Normality is the number of gram equivalents or mole equivalents of solute present in one litre of a solution.

Complete answer:
Let us solve the given illustration directly, we just need to know the basics of normality as explained below;
Normality-
As we know, normality is the number of gram equivalents or mole equivalents of solute present in one litre of a solution.
Mole equivalent is the number of moles who are actually the reactive units in the reaction.
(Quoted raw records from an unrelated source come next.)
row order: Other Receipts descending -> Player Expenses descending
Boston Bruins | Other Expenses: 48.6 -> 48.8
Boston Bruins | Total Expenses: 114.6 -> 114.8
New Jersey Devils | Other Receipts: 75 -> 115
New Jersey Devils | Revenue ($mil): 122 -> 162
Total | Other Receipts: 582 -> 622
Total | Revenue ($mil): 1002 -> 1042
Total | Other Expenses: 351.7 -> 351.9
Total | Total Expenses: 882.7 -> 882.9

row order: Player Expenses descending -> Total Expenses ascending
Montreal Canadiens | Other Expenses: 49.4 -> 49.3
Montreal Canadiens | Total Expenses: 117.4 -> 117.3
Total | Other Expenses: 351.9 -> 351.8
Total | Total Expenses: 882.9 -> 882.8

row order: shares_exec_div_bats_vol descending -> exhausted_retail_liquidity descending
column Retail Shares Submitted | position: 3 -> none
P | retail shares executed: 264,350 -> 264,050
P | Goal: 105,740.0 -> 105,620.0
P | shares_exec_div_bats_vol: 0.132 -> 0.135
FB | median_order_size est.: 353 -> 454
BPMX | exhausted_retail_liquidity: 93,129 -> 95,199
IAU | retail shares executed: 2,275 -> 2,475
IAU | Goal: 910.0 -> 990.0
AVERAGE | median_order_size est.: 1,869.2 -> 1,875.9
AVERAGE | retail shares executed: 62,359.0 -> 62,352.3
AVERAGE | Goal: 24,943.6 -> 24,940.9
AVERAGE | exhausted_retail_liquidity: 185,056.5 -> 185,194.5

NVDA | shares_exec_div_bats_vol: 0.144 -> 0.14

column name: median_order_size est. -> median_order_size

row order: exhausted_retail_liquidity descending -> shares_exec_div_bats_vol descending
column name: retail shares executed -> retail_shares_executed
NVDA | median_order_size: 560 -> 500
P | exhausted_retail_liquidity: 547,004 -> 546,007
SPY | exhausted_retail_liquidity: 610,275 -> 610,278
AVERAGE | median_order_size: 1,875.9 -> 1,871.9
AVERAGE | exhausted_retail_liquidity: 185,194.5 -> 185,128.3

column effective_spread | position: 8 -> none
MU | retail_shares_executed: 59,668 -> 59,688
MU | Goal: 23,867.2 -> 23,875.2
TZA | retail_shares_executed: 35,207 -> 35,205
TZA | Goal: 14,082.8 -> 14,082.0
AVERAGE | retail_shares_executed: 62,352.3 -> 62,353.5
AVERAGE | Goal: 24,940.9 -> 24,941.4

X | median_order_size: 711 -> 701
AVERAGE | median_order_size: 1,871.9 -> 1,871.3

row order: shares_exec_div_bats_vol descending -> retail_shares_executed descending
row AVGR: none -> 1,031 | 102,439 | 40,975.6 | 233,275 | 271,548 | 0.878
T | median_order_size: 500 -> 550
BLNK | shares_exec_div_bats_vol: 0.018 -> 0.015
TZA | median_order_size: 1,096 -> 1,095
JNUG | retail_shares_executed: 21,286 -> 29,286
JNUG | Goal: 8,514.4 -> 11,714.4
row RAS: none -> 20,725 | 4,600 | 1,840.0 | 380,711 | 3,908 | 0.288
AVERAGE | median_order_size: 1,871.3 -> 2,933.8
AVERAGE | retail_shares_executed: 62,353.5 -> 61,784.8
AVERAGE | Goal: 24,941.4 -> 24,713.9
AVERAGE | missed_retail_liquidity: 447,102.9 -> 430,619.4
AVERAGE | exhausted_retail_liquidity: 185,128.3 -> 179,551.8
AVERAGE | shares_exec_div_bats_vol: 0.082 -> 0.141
Similar goes with the gram equivalent.
It is expressed as,
$N=M\times n$
where, n is the ratio of molar mass to the equivalent mass of the component.
Normality can simply be expressed as,
$N=\dfrac{{{n}_{g}}}{V}$
where,
V = volume of solution in litres
${{n}_{g}}$ = number of gram equivalents i.e. it is the ratio of given mass to the equivalent mass of a compound.
When we calculate normality during titration (in other words neutralisation), following formula is used,
${{N}_{1}}{{V}_{1}}={{N}_{2}}{{V}_{2}}$
where,
${{N}_{1}}$ = normality of acidic solution
${{V}_{1}}$ = volume of acidic solution
${{N}_{2}}$ = normality of basic solution
${{V}_{2}}$ = volume of basic solution
Illustration-
Given that,
Given weight of $\left( {{\left( N{{H}_{4}} \right)}_{2}}Fe{{\left( S{{O}_{4}} \right)}_{2}}.6{{H}_{2}}O \right)$ = 3.92 gm
Total volume of water = 100 ml
Volume of acidic solution = 20 ml
Volume of basic solution = 18 ml
Now,
Molecular weight of $\left( {{\left( N{{H}_{4}} \right)}_{2}}Fe{{\left( S{{O}_{4}} \right)}_{2}}.6{{H}_{2}}O \right)$ = 392 gm/mol
Molecular weight of $KMn{{O}_{4}}$ = 158 gm/mol
We can describe neutralisation reactions as,
$\begin{aligned} & Mn{{O}_{4}}^{-}+8{{H}^{+}}+5{{e}^{-}}\to M{{n}^{2+}}+4{{H}_{2}}O \\\ & F{{e}^{2+}}\to F{{e}^{3+}}+{{e}^{-}} \\\ \end{aligned}$
From above equation we can say,
Equivalent mass of $\left( {{\left( N{{H}_{4}} \right)}_{2}}Fe{{\left( S{{O}_{4}} \right)}_{2}}.6{{H}_{2}}O \right)$ = $\dfrac{392}{1}=392gmmo{{l}^{-1}}e{{q}^{-1}}$
Equivalent mass of $KMn{{O}_{4}}$ = $\dfrac{158}{5}=31.6gmmo{{l}^{-1}}e{{q}^{-1}}$
Thus,
Normality of $\left( {{\left( N{{H}_{4}} \right)}_{2}}Fe{{\left( S{{O}_{4}} \right)}_{2}}.6{{H}_{2}}O \right)$ = $\dfrac{\left( {}^{3.92}/{}_{392} \right)\times 1000}{100}=0.1N$
For titration,
${{N}_{1}}{{V}_{1}}={{N}_{2}}{{V}_{2}}$
so,
$\begin{aligned} & 0.1N\times 20={{N}_{2}}\times 18 \\\ & {{N}_{2}}=\dfrac{1}{9}N \\\ \end{aligned}$
Now, weight of $KMn{{O}_{4}}$ present in 1 L of solution is given as, $\dfrac{1}{9}N\times 31.6gmmo{{l}^{-1}}e{{q}^{-1}}\times 1L=3.476gm$

Therefore, option (D) is correct.

Note:
Do note to use the units properly and do not get confused in concepts of molarity and normality. Though they are interrelated, their multiplying factors differ.